Par Alexandre Khramtchikhine, pour RIA Novosti - 15 septembre 2008

Malheureusement, tout le monde ne voit pas aujourd'hui que l'OTAN réduit très rapidement son potentiel militaire, et que l'élargissement de l'Alliance à l'Est, au lieu de la renforcer, l'affaiblit, que presque tous les pays d'Europe continentale envoient des contingents très insignifiants en Afghanistan et refusent d'y combattre, alors que les Anglo-Saxons ne parviennent pas à mener deux guerres à la fois (en Irak et en Afghanistan).
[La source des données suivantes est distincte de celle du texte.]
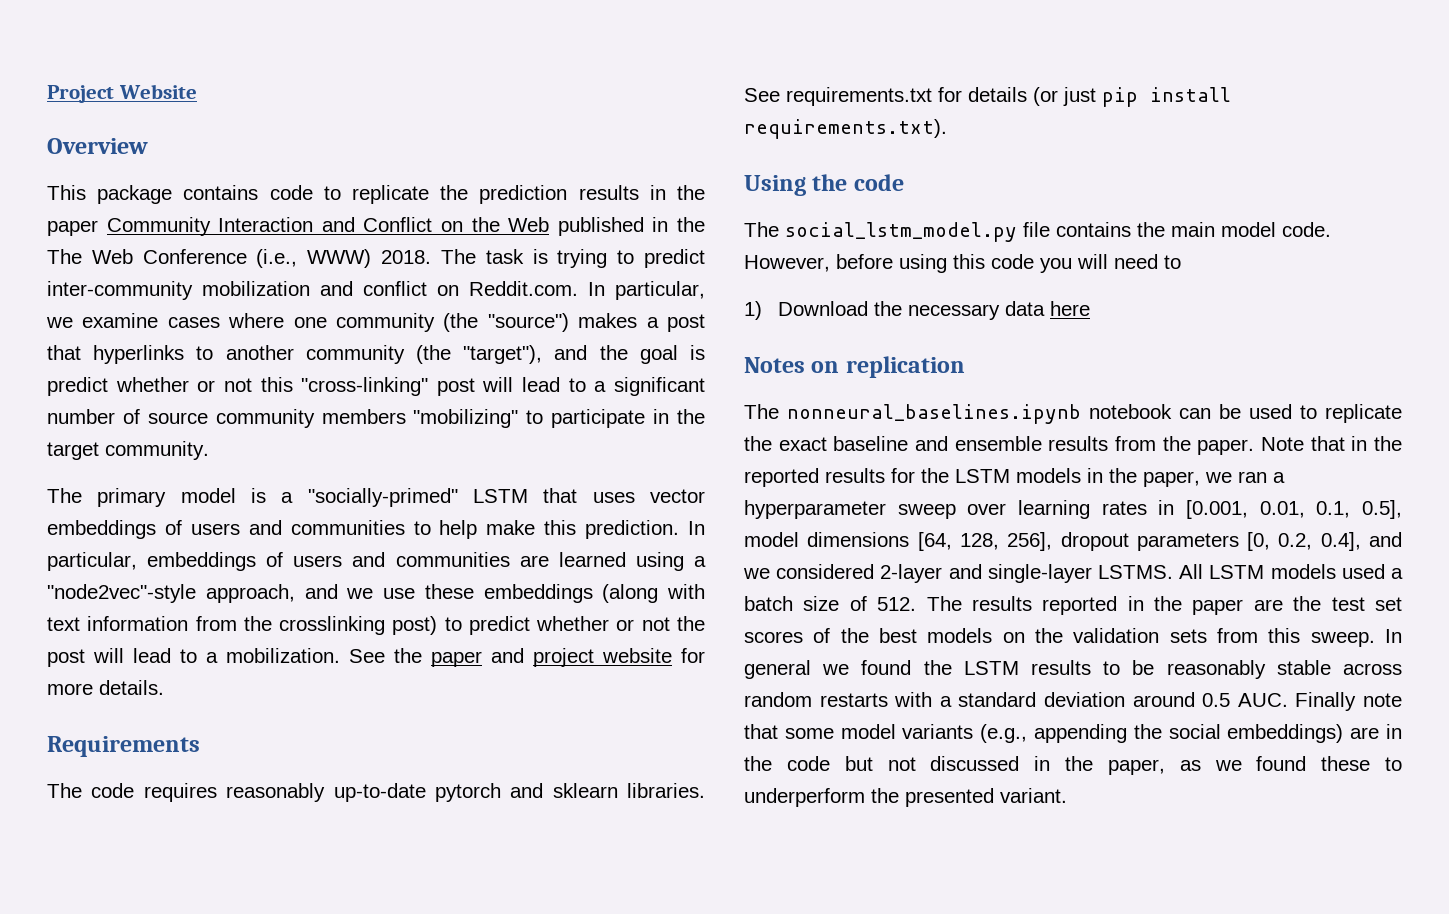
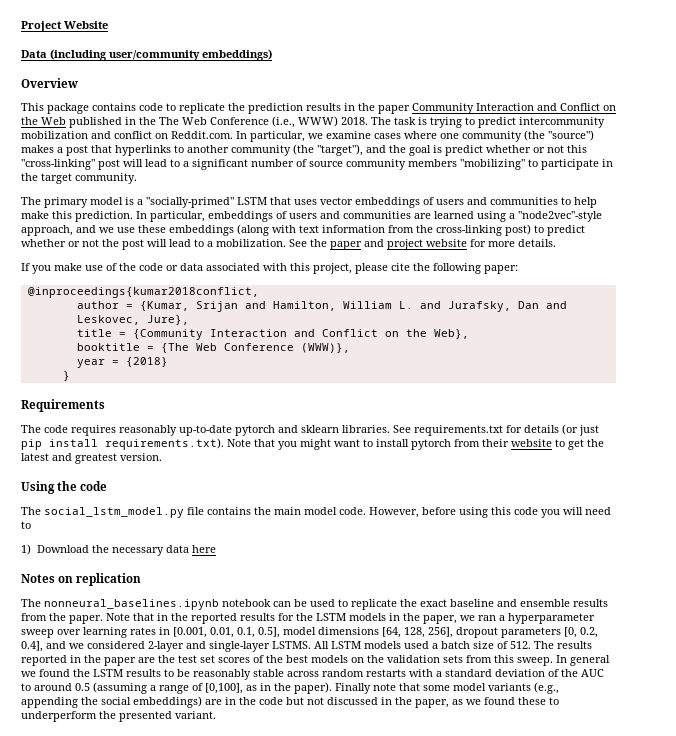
+ Data (including user/community embeddings)
- The task is trying to predict inter-community mobilization and conflict on Reddit.com. In particular, we examine cases where one community (the "source") makes a post that hyperlinks to another community (the "target"), and the goal is predict whether or not this "cross-linking" post will lead to a significant number of source community members "mobilizing" to participate in the target community.
+ The task is trying to predict intercommunity mobilization and conflict on Reddit.com. In particular, we examine cases where one community (the "source") makes a post that hyperlinks to another community (the "target"), and the goal is predict whether or not this "cross-linking" post will lead to a significant number of source community members "mobilizing" to participate in the target community.
- In particular, embeddings of users and communities are learned using a "node2vec"-style approach, and we use these embeddings (along with text information from the crosslinking post) to predict whether or not the post will lead to a mobilization.
+ In particular, embeddings of users and communities are learned using a "node2vec"-style approach, and we use these embeddings (along with text information from the cross-linking post) to predict whether or not the post will lead to a mobilization.
+ If you make use of the code or data associated with this project, please cite the following paper:
+ @inproceedings{kumar2018conflict,
+ author = {Kumar, Srijan and Hamilton, William L. and Jurafsky, Dan and Leskovec, Jure},
+ title = {Community Interaction and Conflict on the Web},
+ booktitle = {The Web Conference (WWW)},
+ year = {2018}
+ }
- See requirements.txt for details (or just pip install requirements.txt).
+ See requirements.txt for details (or just pip install requirements.txt). Note that you might want to install pytorch from their website to get the latest and greatest version.
- In general we found the LSTM results to be reasonably stable across random restarts with a standard deviation around 0.5 AUC. Finally note that some model variants (e.g., appending the social embeddings) are in the code but not discussed in the paper, as we found these to underperform the presented variant.
+ In general we found the LSTM results to be reasonably stable across random restarts with a standard deviation of the AUC to around 0.5 (assuming a range of [0,100], as in the paper). Finally note that some model variants (e.g., appending the social embeddings) are in the code but not discussed in the paper, as we found these to underperform the presented variant.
Les événements en Géorgie ont entièrement confirmé ces tendances.

La sympathie de tous les pays de l'Alliance est allée à Tbilissi, ce qui était parfaitement évident. Cependant, lors de sa guerre contre la Russie, la Géorgie n'a reçu aucune aide militaire de l'OTAN. Aucune arme ne lui a été livrée, sans même parler d'une intervention directe dans les combats. Bien plus, l'OTAN n'a même pas pu adopter de résolution politique un tant soit peu intelligible sur les événements en Géorgie (quant à l'UE, au lieu de prendre des sanctions contre la Russie, comme elle l'avait initialement annoncé, elle s'est contentée de l'appeler à ne pas "s'isoler elle-même"). La composition de l'escadre de l'OTAN apparue en mer Noire à l'issue de la guerre a confirmé que le bloc s'était avéré inefficace.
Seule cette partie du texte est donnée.